Não nos cabe julgar; não nos cabe colocar a nós mesmos como melhores do que nossos pais; e muito menos nos cabe questionar a vida como ela aconteceu, a realidade como ela é. A grande e inevitável realidade na qual estamos inseridos é que recebemos de nossos pais a Vida. Se não fosse pelo encontro desse homem específico que é seu pai – com os seus defeitos e qualidades – e dessa mulher específica que é sua mãe – com seus defeitos e qualidades – você não estaria aqui, respirando, vivendo, fazendo amigos, sorrindo, chorando , amando, aprendendo. Acho que eles te deram algo de muito valor, não?

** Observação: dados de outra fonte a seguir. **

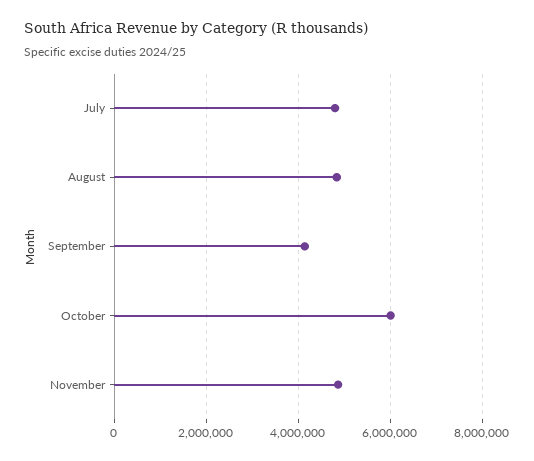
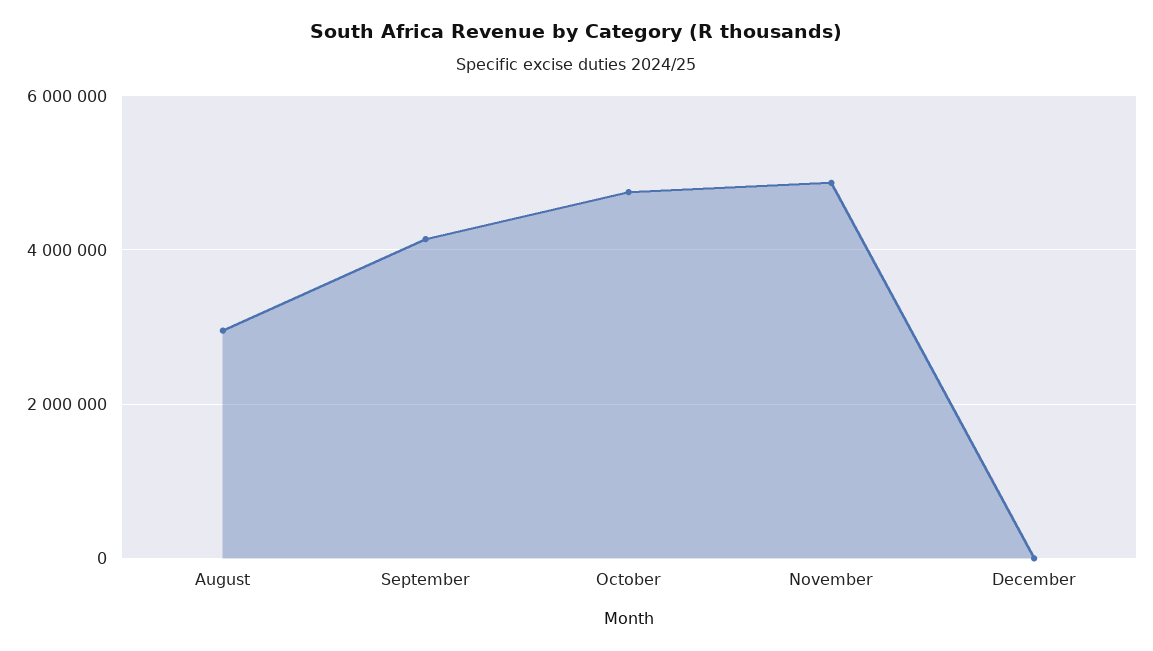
July: 4800000 -> none
August: 4800000 -> 3000000
October: 6000000 -> 4800000
December: none -> 0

“Os pais também tem suas falhas. Também eles, como todos os seres humanos, estão limitados em suas possibilidades devido a sua origem e sua história e, principalmente, por sua culpa pessoal. Por mais estranho que isso possa parecer, isso não os diminui, e sim os engrandece, pois pais imperfeitos transmitem mais a realidade da vida do que pais perfeitos. Se de um lado não tornam a vida mais fácil para os filhos, por outro lado os preparam de modo mais abrangente para a vida real. Assim, quem concorda com seus pais da maneira que são, quem os aceita também com aquilo que lhes impões, ganha, através disso, toda a força que lhes puderem prover.” (Bert Hellinger).

Pare por um breve momento e pense no seu pai, na sua mãe. Lembre-se de como eles são. Como você olha para eles? Quais são as ideias e julgamentos que lhe passam a mente em relação a eles?

Lembre-se agora dos momentos de sua vida nos quais você não soube como agir, dos momentos em que você errou , dos momentos em que você não tinha respostas, dos momentos em que você não segurou as pontas, dos momentos em que foi fraco(a)… ou isso nunca aconteceu com você?

E apenas lembre-se de que seus pais estão nessa jornada muito antes de você.

Dizem que existem duas posturas que um filho deve ter em relação aos pais: a primeira delas é gratidão – a capacidade ser grato pela vida que recebeu através dos pais. Não custa repetir: se não fosse exatamente esses pais, esse homem e essa mulher específicos, você não estaria aqui. A segunda postura é a rebeldia – tomar a vida que recebeu dos pais e se ocupar de cuidar muito bem dela, se ocupar de construir a sua própria história, saudavelmente.

Esta postura pode ser resumida na seguinte frase, que você pode se imaginar dizendo aos seus pais agora:

Obrigado(a) papai. Obrigadoa(a) mamãe ( ou como você prefere os chamar). Vocês me deram a vida, e isso é tudo. Isso é suficiente. Pode deixar, que agora o resto eu faço.

Quando libertamos nossos pais das culpas que lhe colocamos, estamos, na verdade, libertando a nós mesmos. Livres, podemos abraçar toda a plenitude da vida, pois assim estamos em HARMONIA com a vida e coma realidade como ela é.